[Dataset records]
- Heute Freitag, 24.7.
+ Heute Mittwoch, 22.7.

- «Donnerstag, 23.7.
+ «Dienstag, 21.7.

* * *

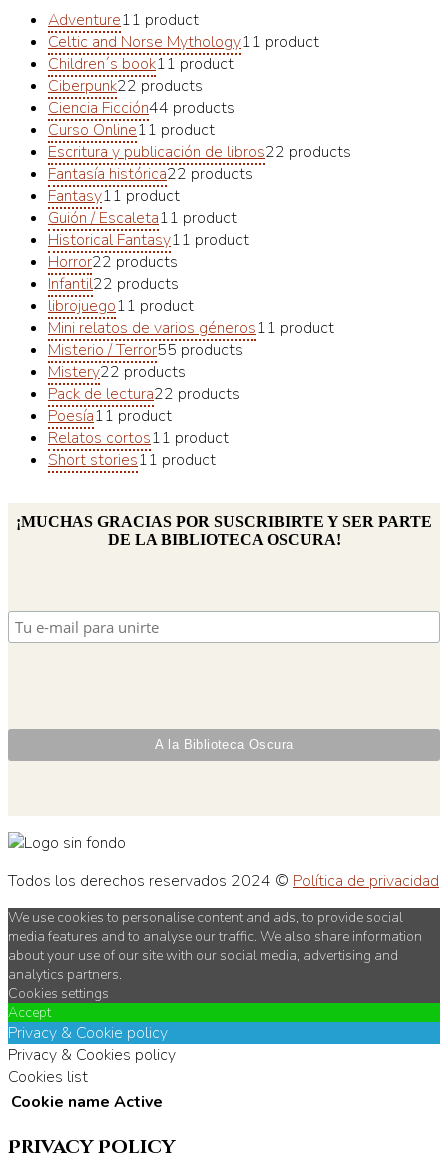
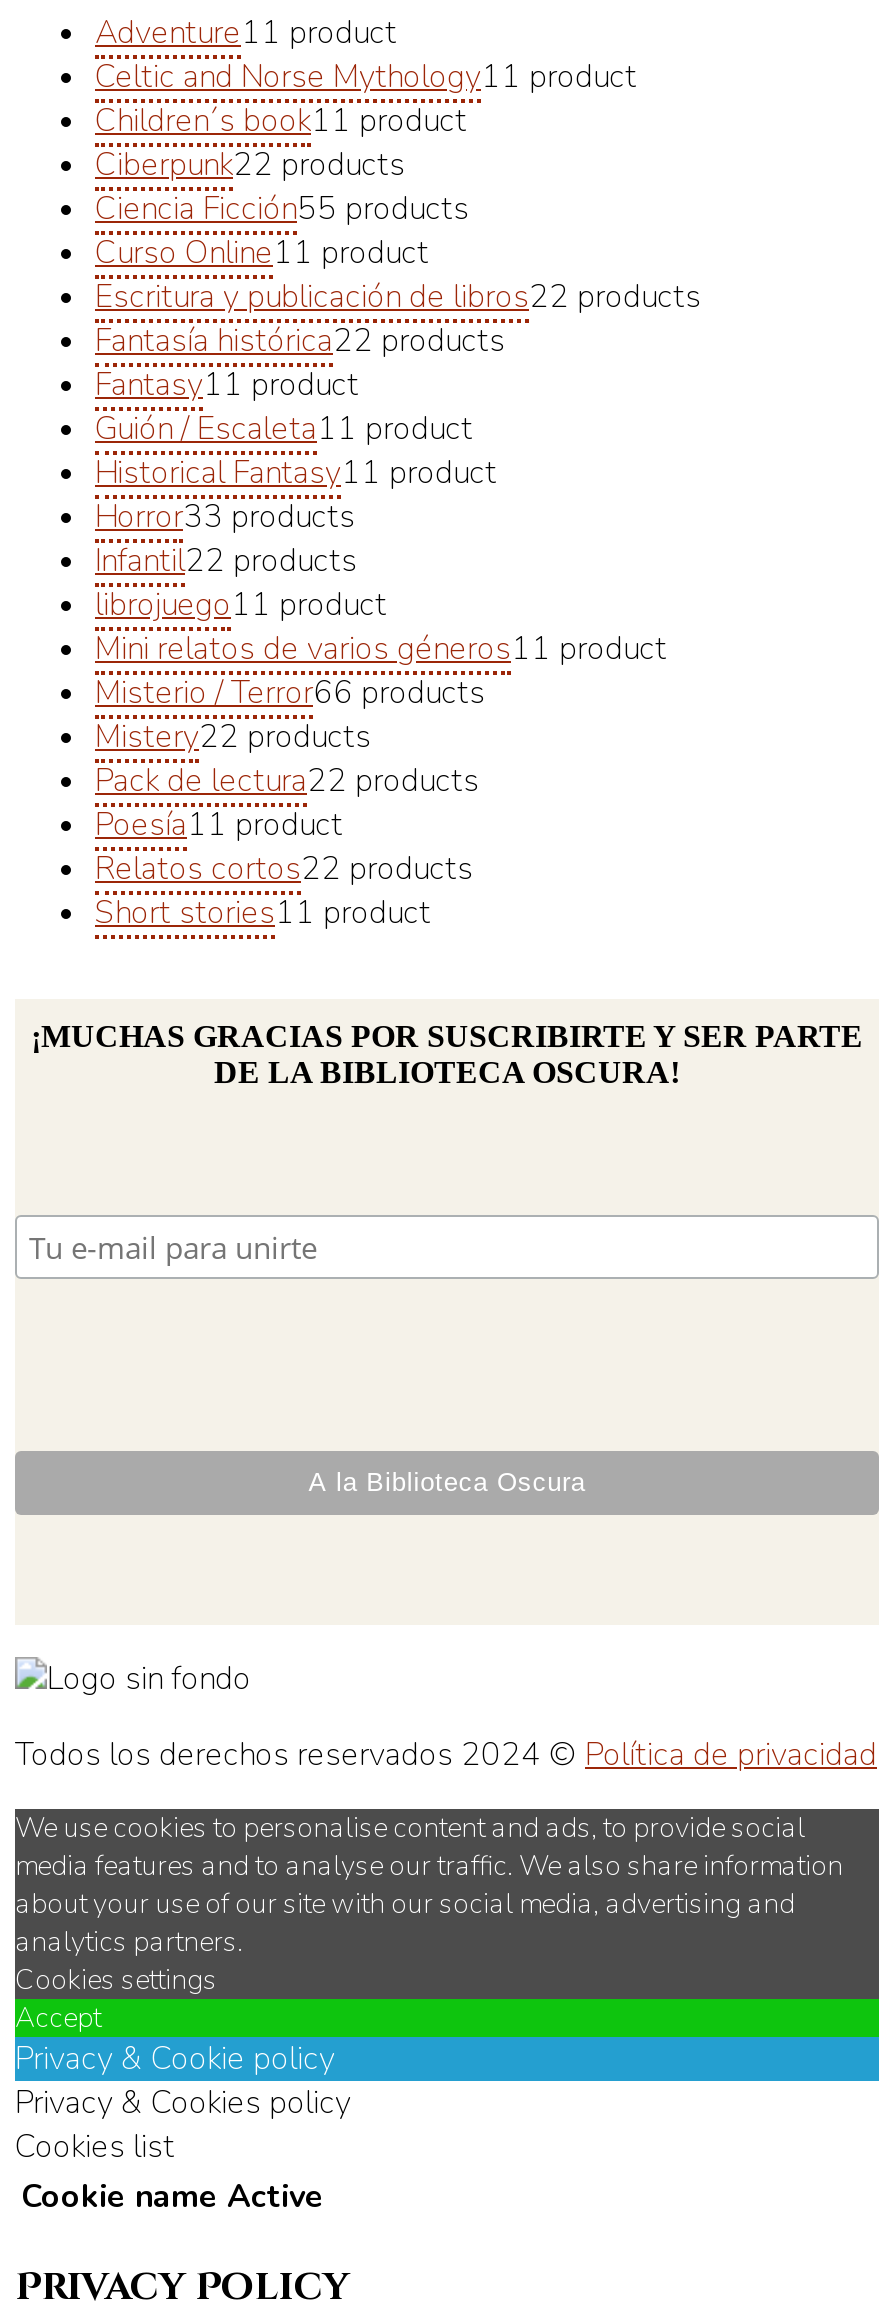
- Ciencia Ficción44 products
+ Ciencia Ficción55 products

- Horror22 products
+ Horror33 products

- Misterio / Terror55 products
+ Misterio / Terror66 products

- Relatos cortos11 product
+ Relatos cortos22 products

[What the task requires] Look through the data above and return each line where the string "Relatos" occurs.

[Result of this exercise]
- Relatos cortos11 product
+ Relatos cortos22 products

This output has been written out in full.